→ Exercise
For this exercise, reproduce the entries below exactly, but only from the line containing "Zimspice Fish Curry" through the line containing "total: 2484.84 -> 2942.22", both included.

→ Provided data
------------------------

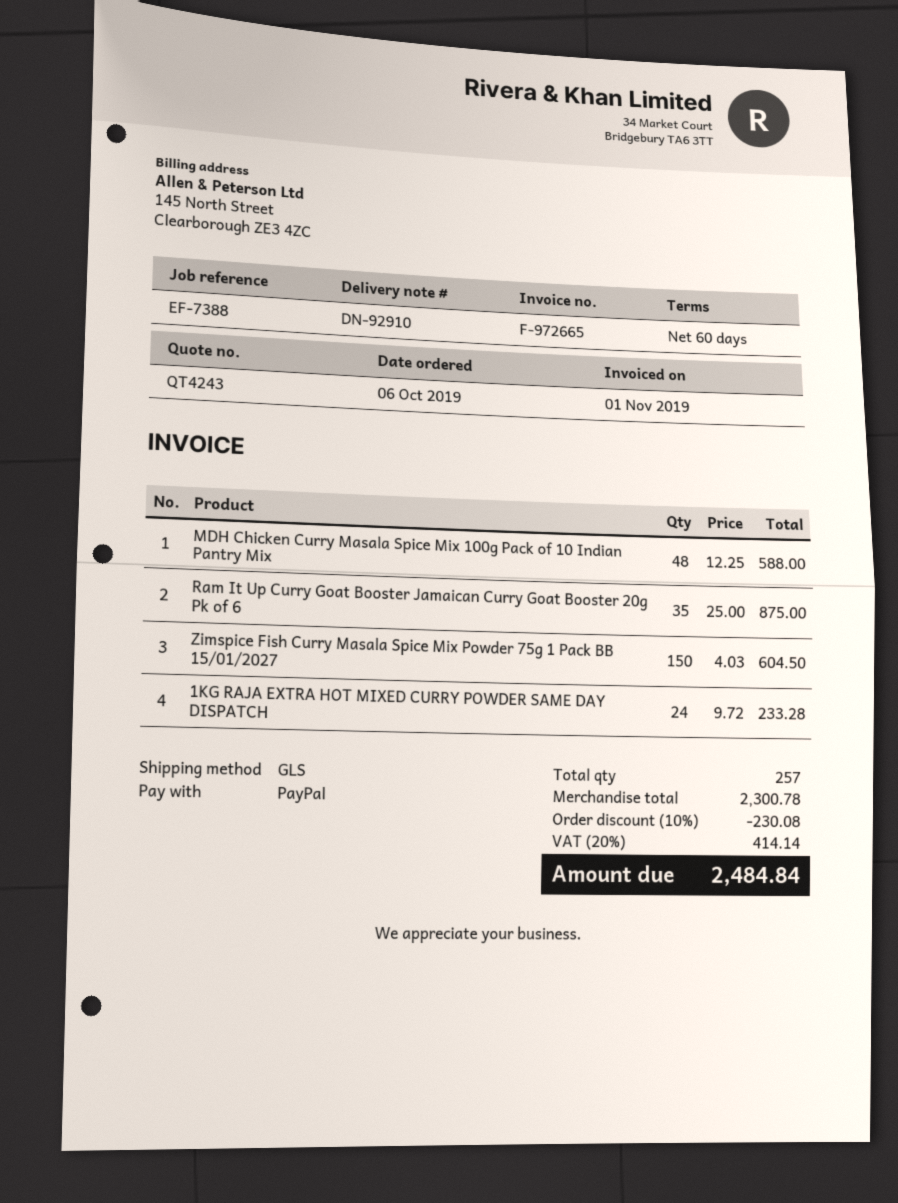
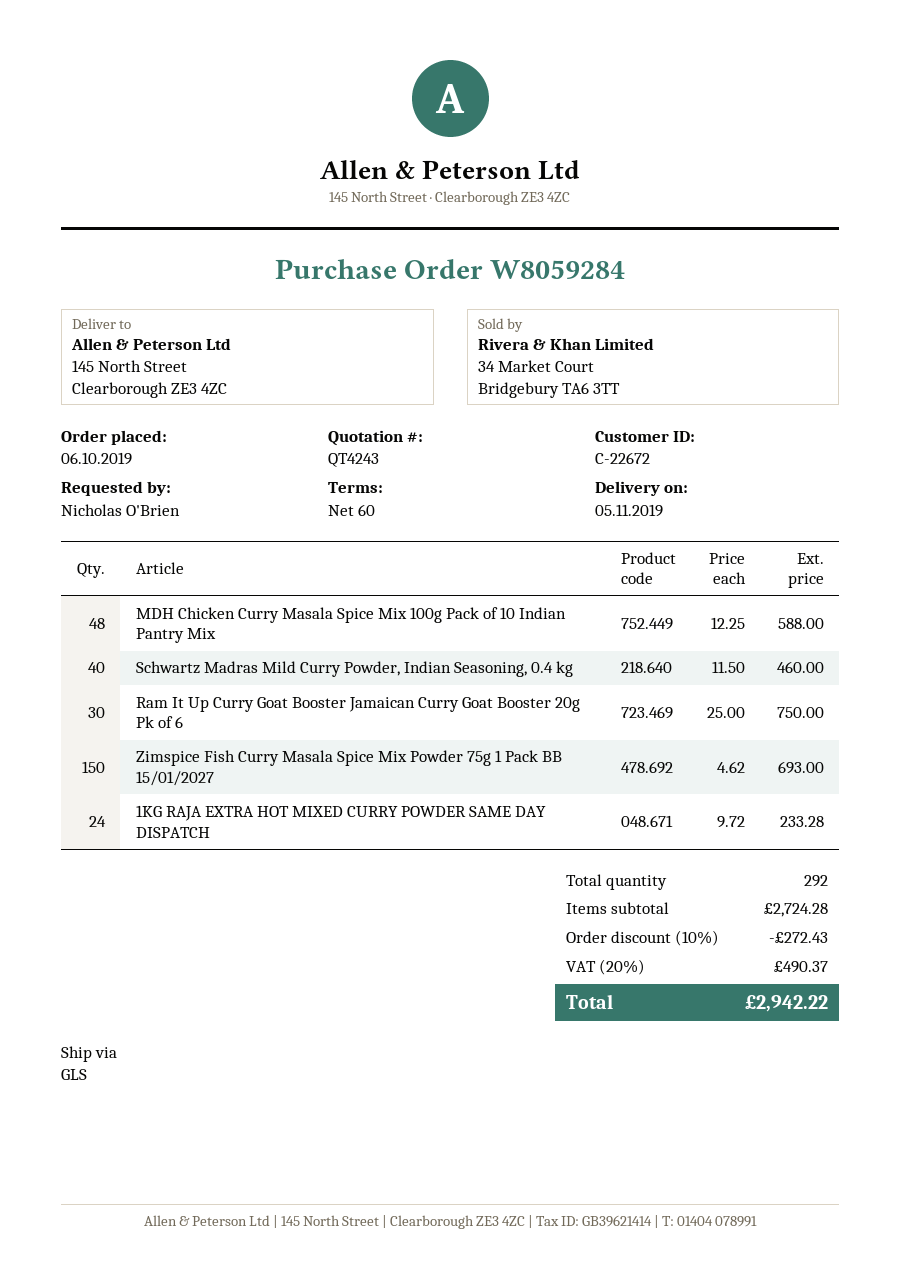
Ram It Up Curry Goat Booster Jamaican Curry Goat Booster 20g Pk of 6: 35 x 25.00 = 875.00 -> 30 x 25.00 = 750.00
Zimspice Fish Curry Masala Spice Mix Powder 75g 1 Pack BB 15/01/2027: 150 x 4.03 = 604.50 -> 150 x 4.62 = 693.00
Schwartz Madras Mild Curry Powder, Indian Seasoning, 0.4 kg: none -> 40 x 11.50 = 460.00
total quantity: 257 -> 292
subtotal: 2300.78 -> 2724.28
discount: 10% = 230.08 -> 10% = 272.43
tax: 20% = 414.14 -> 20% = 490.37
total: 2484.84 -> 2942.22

------------------------

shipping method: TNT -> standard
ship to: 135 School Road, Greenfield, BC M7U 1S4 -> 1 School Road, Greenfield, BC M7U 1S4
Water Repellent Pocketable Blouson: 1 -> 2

------------------------

→ Response to the exercise
Zimspice Fish Curry Masala Spice Mix Powder 75g 1 Pack BB 15/01/2027: 150 x 4.03 = 604.50 -> 150 x 4.62 = 693.00
Schwartz Madras Mild Curry Powder, Indian Seasoning, 0.4 kg: none -> 40 x 11.50 = 460.00
total quantity: 257 -> 292
subtotal: 2300.78 -> 2724.28
discount: 10% = 230.08 -> 10% = 272.43
tax: 20% = 414.14 -> 20% = 490.37
total: 2484.84 -> 2942.22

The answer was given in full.